— Required work —
Looking at the records below, say how many lines include "none", and add nothing else.
*** Information shown Section Begins ***
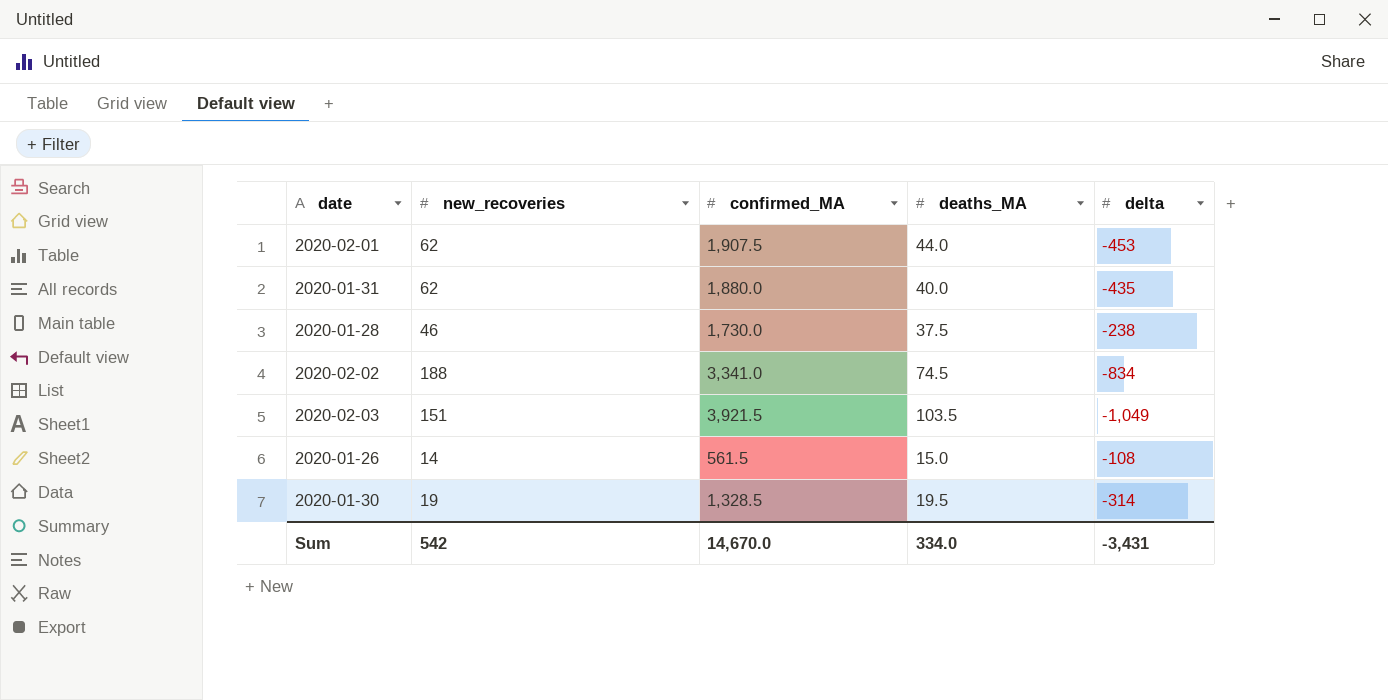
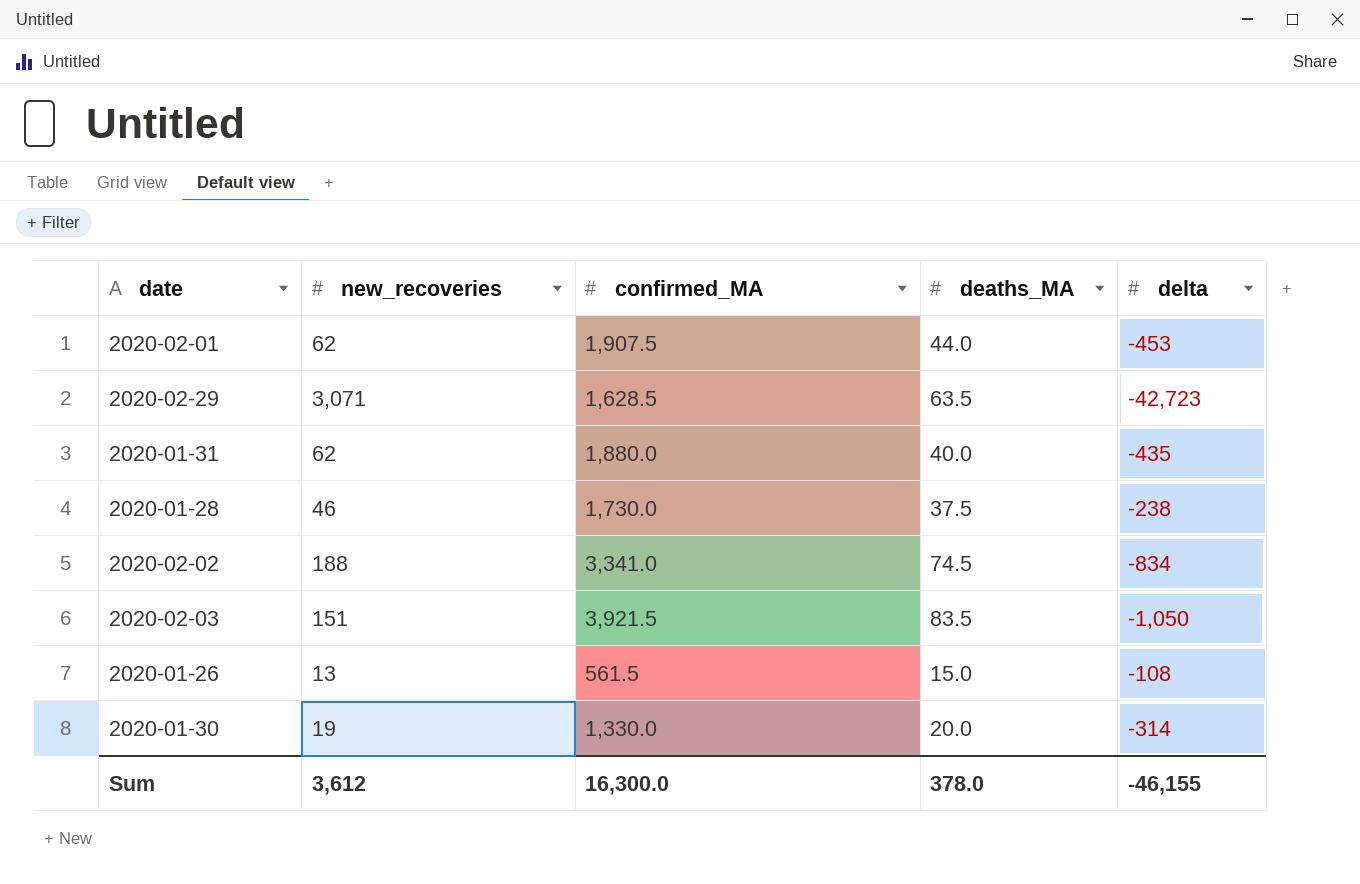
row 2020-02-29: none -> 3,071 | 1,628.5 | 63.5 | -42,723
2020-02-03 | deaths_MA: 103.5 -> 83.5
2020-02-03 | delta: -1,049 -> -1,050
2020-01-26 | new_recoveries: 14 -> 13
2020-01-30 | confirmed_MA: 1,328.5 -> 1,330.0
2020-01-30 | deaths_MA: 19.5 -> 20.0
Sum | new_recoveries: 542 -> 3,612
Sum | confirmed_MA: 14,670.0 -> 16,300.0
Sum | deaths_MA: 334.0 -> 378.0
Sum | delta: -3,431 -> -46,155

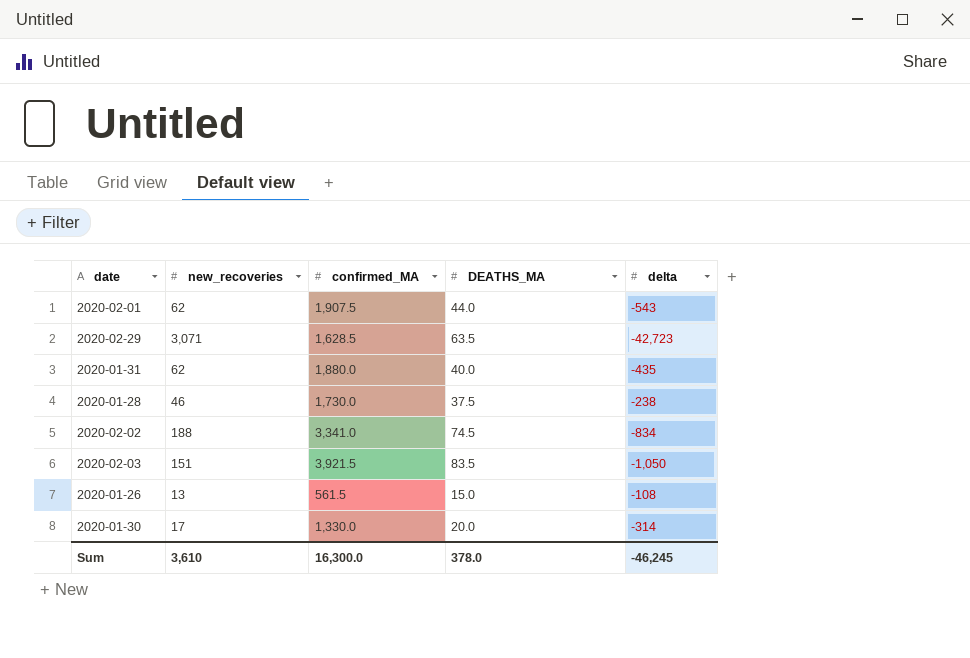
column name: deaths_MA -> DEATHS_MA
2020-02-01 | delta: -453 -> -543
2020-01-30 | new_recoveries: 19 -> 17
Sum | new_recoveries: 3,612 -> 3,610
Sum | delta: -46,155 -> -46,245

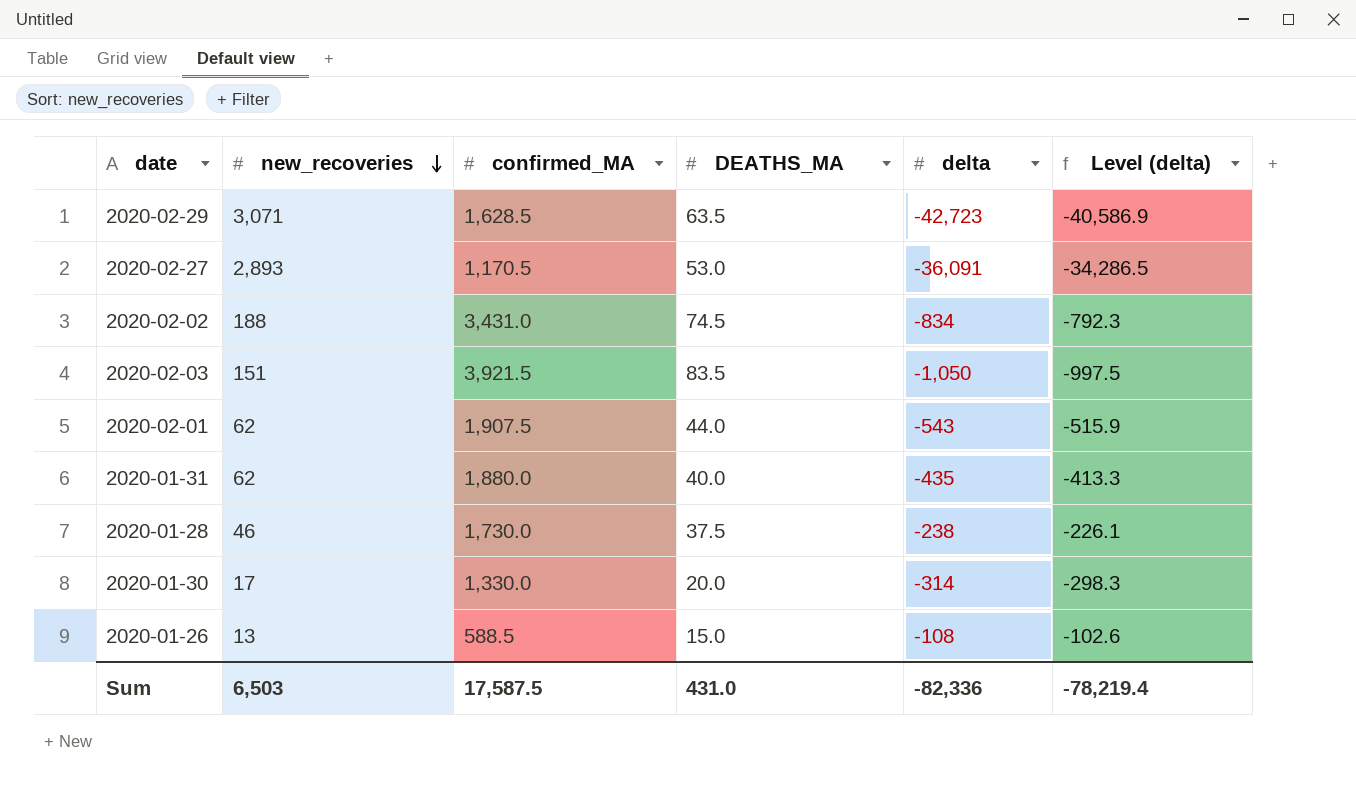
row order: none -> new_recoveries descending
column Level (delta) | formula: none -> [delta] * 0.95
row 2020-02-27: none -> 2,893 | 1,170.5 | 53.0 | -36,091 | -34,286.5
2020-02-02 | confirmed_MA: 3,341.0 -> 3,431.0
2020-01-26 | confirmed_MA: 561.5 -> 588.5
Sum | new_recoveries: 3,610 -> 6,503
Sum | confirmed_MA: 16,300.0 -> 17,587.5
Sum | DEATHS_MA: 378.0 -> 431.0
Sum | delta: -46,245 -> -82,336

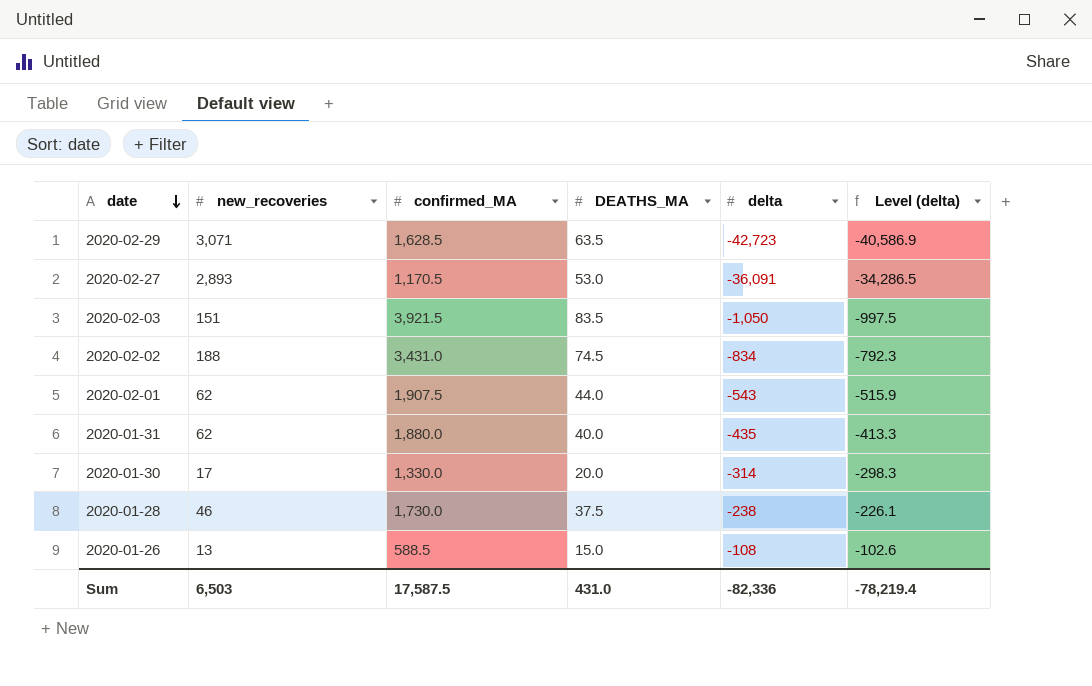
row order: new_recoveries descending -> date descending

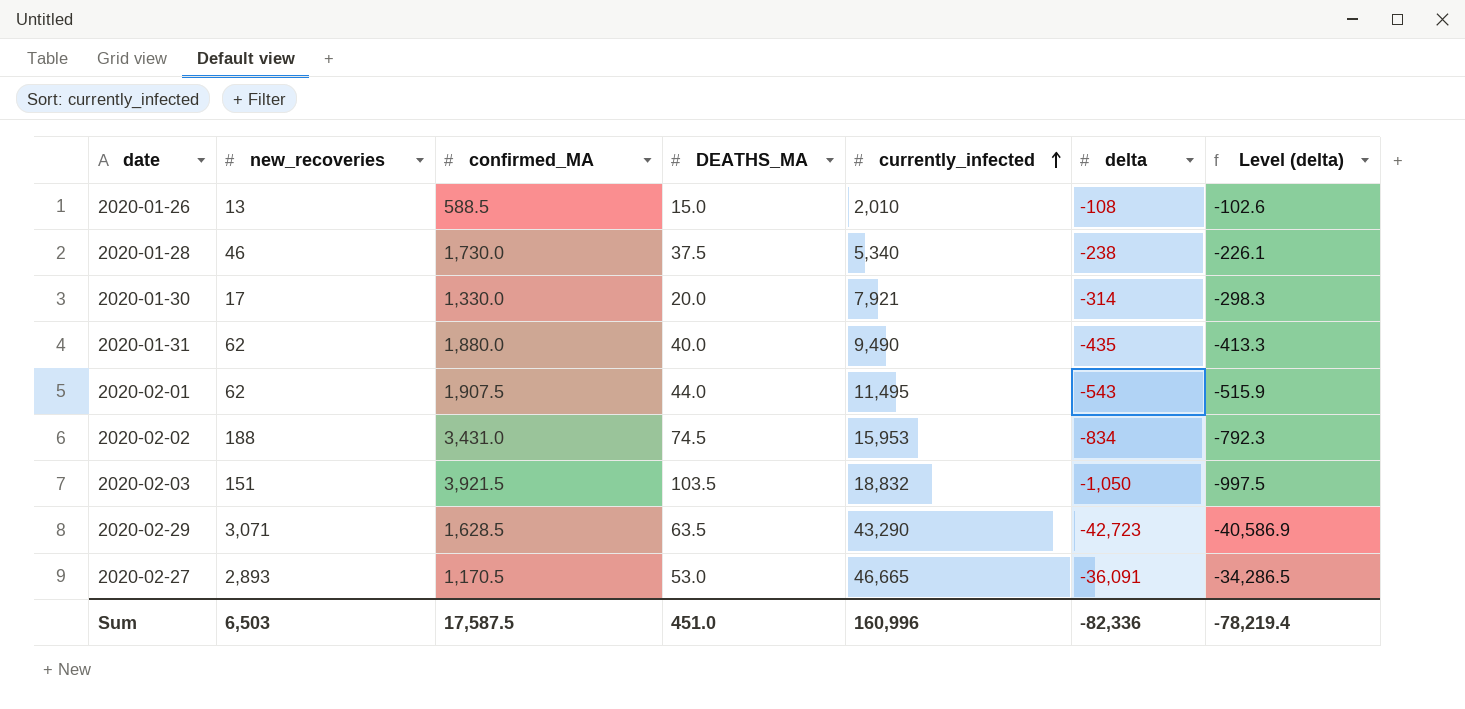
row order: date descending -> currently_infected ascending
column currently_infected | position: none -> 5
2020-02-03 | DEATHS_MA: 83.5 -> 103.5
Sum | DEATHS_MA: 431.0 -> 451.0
*** Information shown Section Ends ***
— Exercise solution —
5